About this exercise
Throughout the listing below, copy each line containing "languages".

Data to use
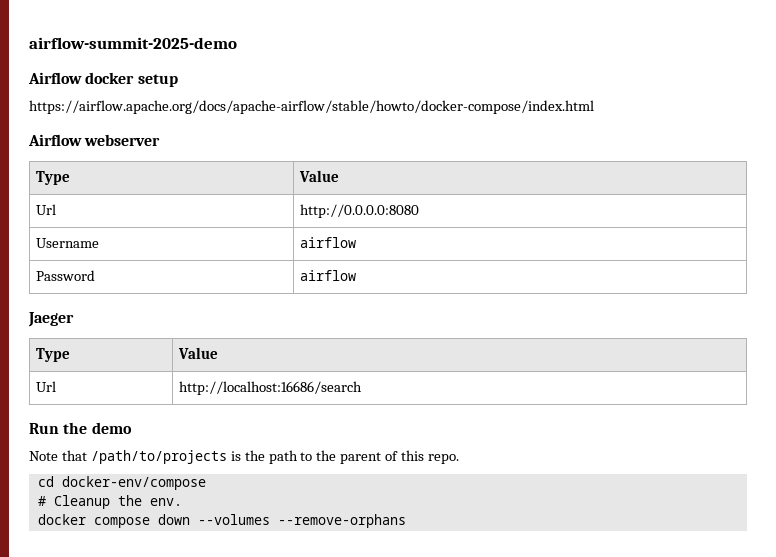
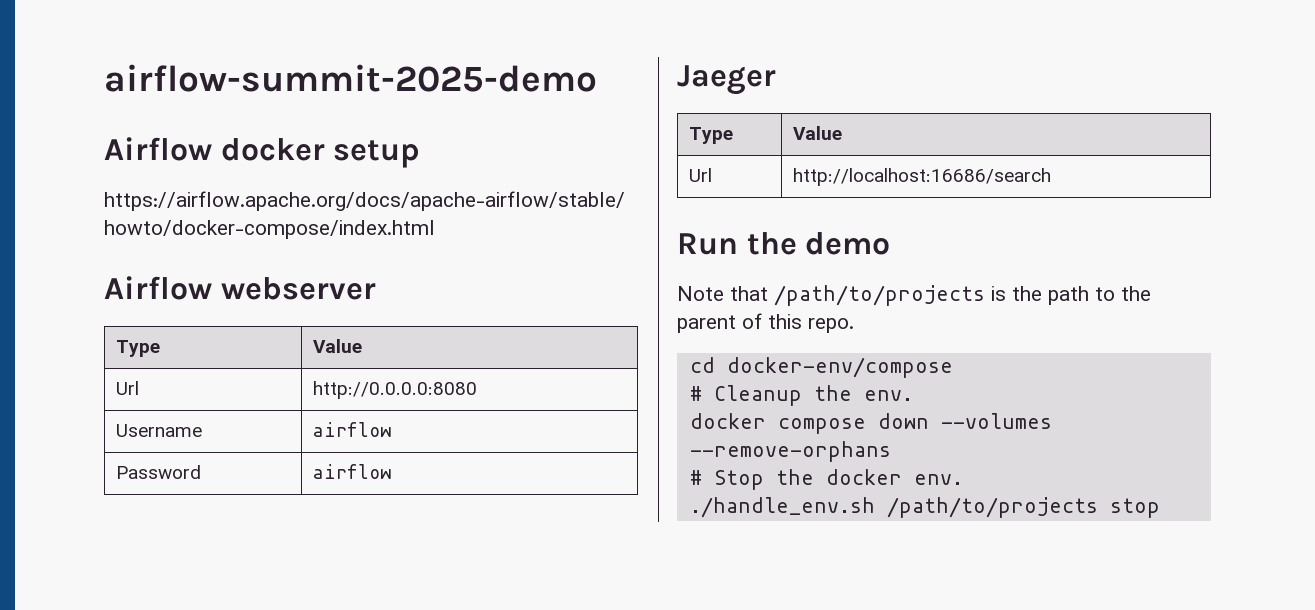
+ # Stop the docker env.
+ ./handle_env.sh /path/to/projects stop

* * *

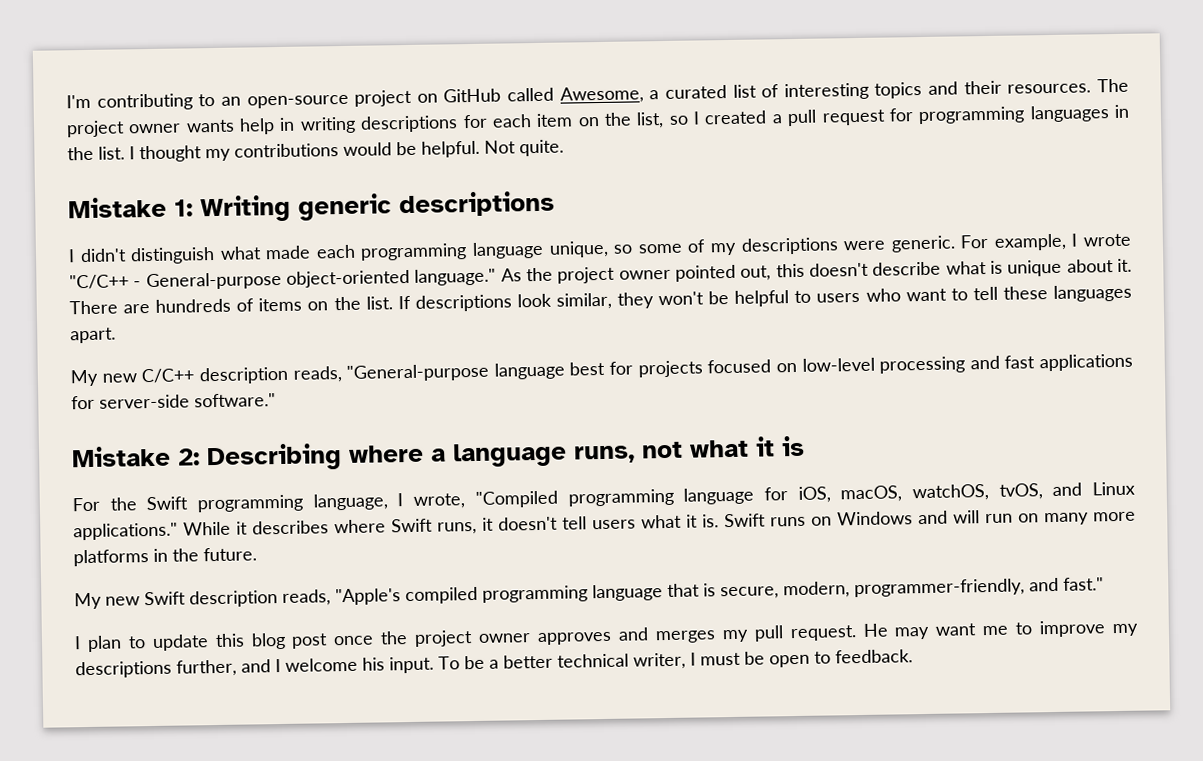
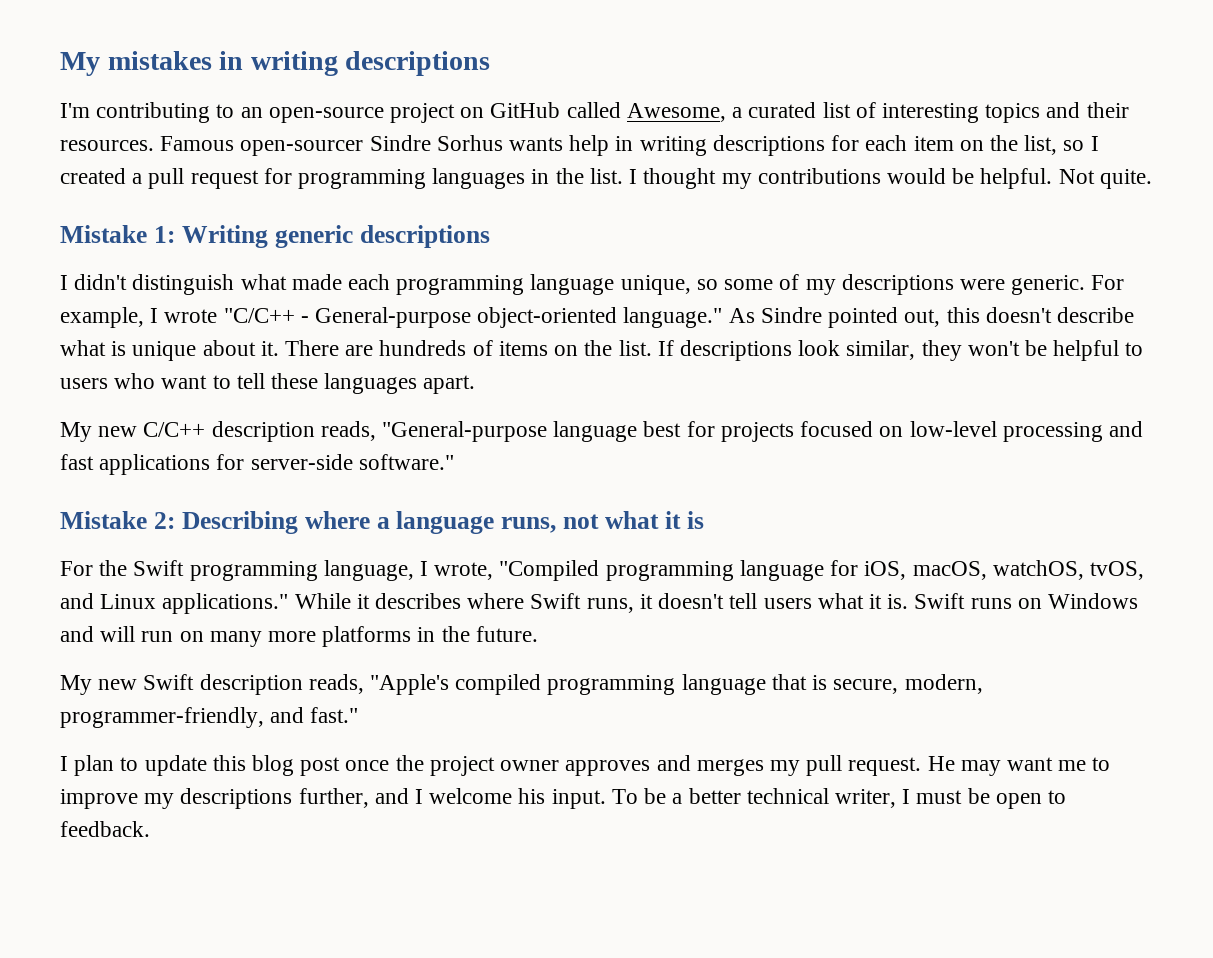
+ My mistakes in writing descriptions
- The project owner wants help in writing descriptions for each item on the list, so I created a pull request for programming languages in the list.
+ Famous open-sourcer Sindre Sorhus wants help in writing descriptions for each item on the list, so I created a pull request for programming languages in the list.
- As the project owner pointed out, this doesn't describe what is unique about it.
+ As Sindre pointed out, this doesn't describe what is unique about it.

Task answer
- The project owner wants help in writing descriptions for each item on the list, so I created a pull request for programming languages in the list.
+ Famous open-sourcer Sindre Sorhus wants help in writing descriptions for each item on the list, so I created a pull request for programming languages in the list.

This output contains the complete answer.